Active load or dynamic load is a component or a circuit that functions as a current-stable nonlinear resistor.

==Circuit design==
In circuit design, an active load is a circuit component made up of active devices, such as transistors, intended to present a high small-signal impedance yet not requiring a large DC voltage drop, as would occur if a large resistor were used instead. Such large AC load impedances may be desirable, for example, to increase the AC gain of some types of amplifier. Most commonly the active load is the output part of a current mirror and is represented in an idealized manner as a current source. Usually, it is only a constant-current resistor that is a part of the whole current source including a constant voltage source as well (the power supply V_{CC} on the figures below).

===Common base example===

Figure 1: Basic NPN common base circuit with resistor load (neglecting biasing details). Signal is applied at V_{in}, output taken from node V_{out} may be a voltage or a current.

Figure 2: Basic NPN common base circuit (neglecting biasing details). Current source I_{C} represents an active load.

In Figure 1 the load is a resistor, and the current through the resistor is determined by Ohm's law as:
$I_C = \frac {V_{CC} - V_\text{out}} {R_C}$.

As a consequence of this relation, the voltage drop across the resistor is tied to the current at the Q-point. If the bias current is fixed for some performance reason, any increase in load resistance automatically leads to a lower voltage for V_{out}. which in turn lowers the voltage drop V_{CB} between collector and base, limiting the signal swing at the amplifier output (if the output swing is larger than V_{CB}, the transistor is driven out of active mode during part of the signal cycle).

In contrast, using the active load of Figure 2, the AC impedance of the ideal current source is infinite regardless of the voltage drop V_{CC} − V_{out}, which allows even a large value of V_{CB}. and consequently a large output signal swing.

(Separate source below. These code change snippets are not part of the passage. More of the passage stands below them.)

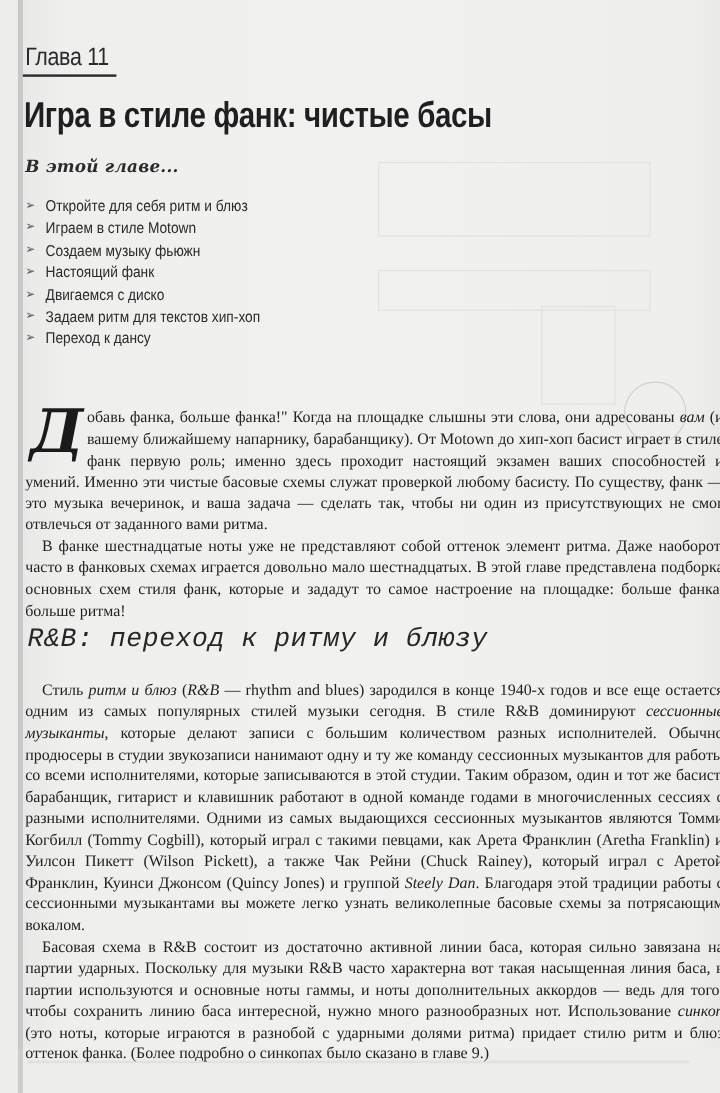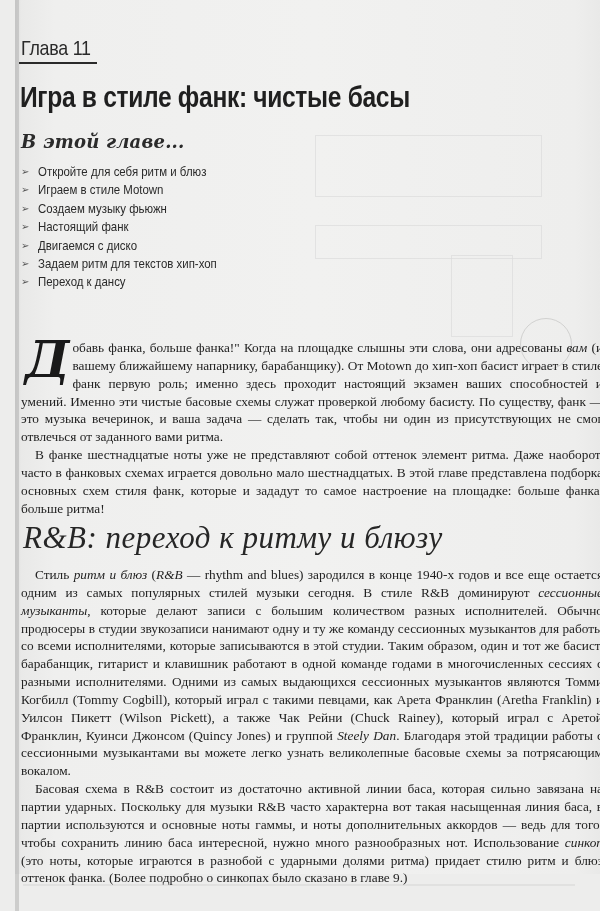--- a/index.html
+++ b/index.html
@@ -76,21 +76,21 @@
       transform-origin: left top;
       white-space: nowrap;
     }
     .in-chapter {
       position: absolute;
       left: 6px;
       top: 131px;
       font-family: "DejaVu Serif", serif;
       font-style: italic;
       font-weight: bold;
-      font-size: 18px;
+      font-size: 14px;
       color: #2b2b2b;
       letter-spacing: 0.2px;
     }
     .toc-list {
       position: absolute;
       left: 6px;
       top: 163px;
       margin: 0;
       padding: 0;
       list-style: none;
@@ -144,23 +144,23 @@
       line-height: 38px;
       height: 40px;
       margin: 0 3px 0 4px;
       padding-top: 2px;
       color: #1a1a1a;
     }
     .section-heading {
       position: absolute;
       left: 8px;
       top: 520px;
-      font-family: Liberation Serif, serif;
-      font-style: italic;
-      font-size: 31px;
+      font-family: Liberation Mono, monospace;
+      font-style: italic;
+      font-size: 22px;
       color: #262626;
       letter-spacing: 0.5px;
       white-space: nowrap;
     }
     .rnb {
       top: 566px;
     }
     em {
       font-style: italic;
     }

=== Differential amplifiers ===

Active loads are frequently used in op-amp differential input stages, in order to enormously increase the gain.

===Practical limitations===

In practice the ideal current source is replaced by a current mirror, which is less ideal in two ways. First, its AC resistance is large, but not infinite. Second, the mirror requires a small voltage drop to maintain operation (to keep the output transistors of the mirror in active mode). As a result, the current mirror does limit the allowable output voltage swing, but this limitation is much less than for a resistor, and also does not depend upon the choice of bias current, leaving more flexibility than a resistor in designing the circuit.

==Test equipment==
In the area of electronic test equipment, an active load is used for automatic testing of power supplies and other sources of electrical power to ensure that their output voltage and current are within their specifications over a range of load conditions, from no load to maximum load.

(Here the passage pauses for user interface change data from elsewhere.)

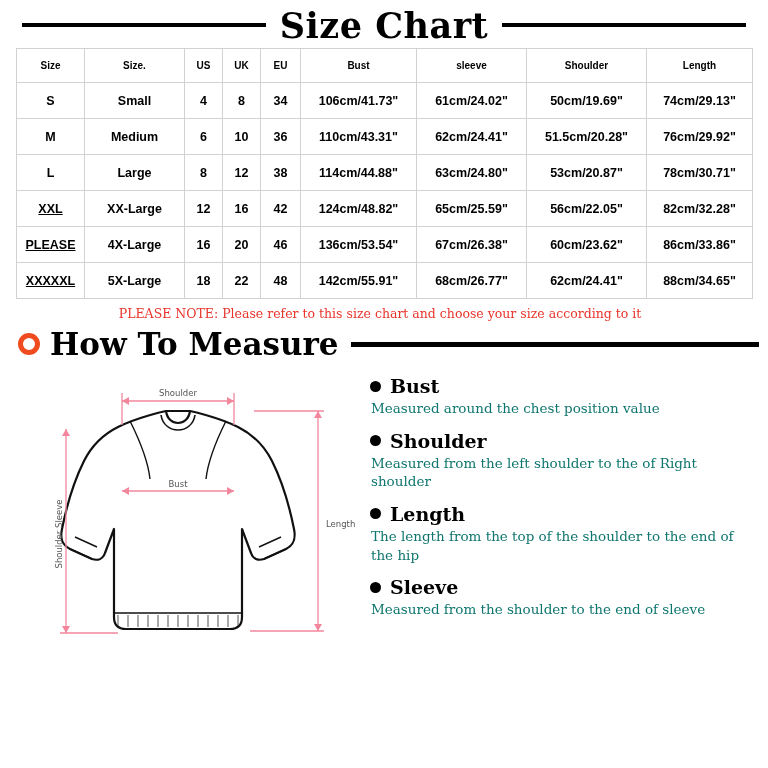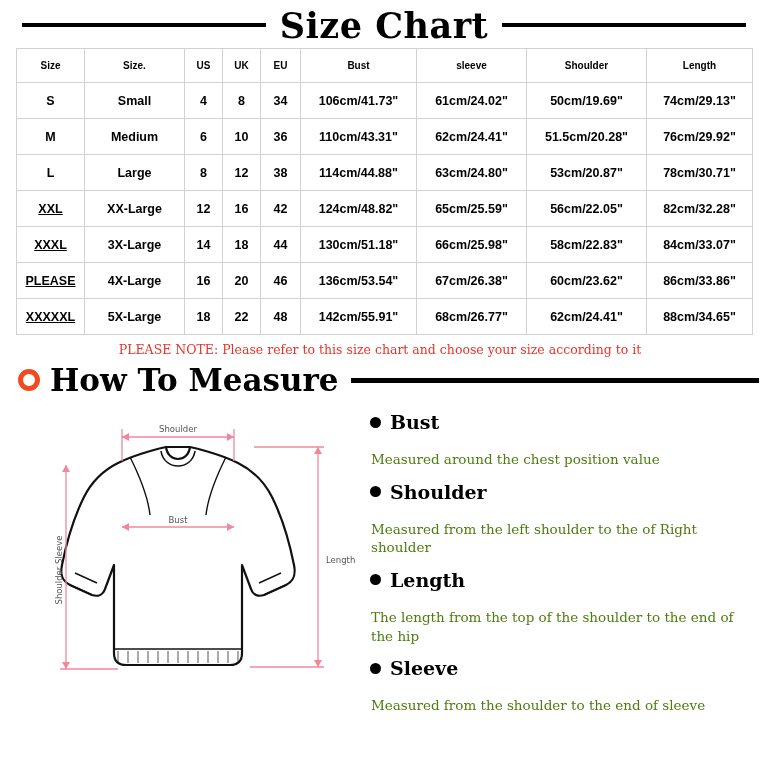--- a/index.html
+++ b/index.html
@@ -136,23 +136,23 @@
   }
   .def-title {
     font-family: "DejaVu Serif", serif;
     font-size: 19px;
     font-weight: bold;
     color: #000;
   }
   .def-body {
     font-family: "DejaVu Serif", serif;
     font-size: 13.5px;
-    color: #4d7c0f;
+    color: #0f766e;
     line-height: 1.38;
-    margin-top: 17px;
+    margin-top: 2px;
     margin-left: 1px;
   }
 </style>
 </head>
 <body>
 
 <div id="page">
 
   <div class="title-row">
     <div class="title-rule"></div>
@@ -212,31 +212,20 @@
         <tr>
           <td class="u">XXL</td>
           <td>XX-Large</td>
           <td>12</td>
           <td>16</td>
           <td>42</td>
           <td>124cm/48.82"</td>
           <td>65cm/25.59"</td>
           <td>56cm/22.05"</td>
           <td>82cm/32.28"</td>
-        </tr>
-        <tr>
-          <td class="u">XXXL</td>
-          <td>3X-Large</td>
-          <td>14</td>
-          <td>18</td>
-          <td>44</td>
-          <td>130cm/51.18"</td>
-          <td>66cm/25.98"</td>
-          <td>58cm/22.83"</td>
-          <td>84cm/33.07"</td>
         </tr>
         <tr>
           <td class="u">PLEASE</td>
           <td>4X-Large</td>
           <td>16</td>
           <td>20</td>
           <td>46</td>
           <td>136cm/53.54"</td>
           <td>67cm/26.38"</td>
           <td>60cm/23.62"</td>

One approach to test loads uses a set of resistors of different values, and manual intervention. In contrast, an active load presents to the source a resistance value varied by electronic control, either by an analogue adjusting device such as a multi-turn potentiometer or, in automated test setups, by a digital computer. The load resistance can often be varied rapidly in order to test the power supply's transient response.

Just like a resistor, an active load converts the power supply's electrical energy to heat. The heat-dissipating devices (usually transistors) in an active load therefore have to be designed to withstand the resulting temperature rise, and are usually cooled by means of heatsinks.

For added convenience, active loads often include circuitry to measure the current and voltage delivered to the inputs, and may display these measurements on numeric readouts.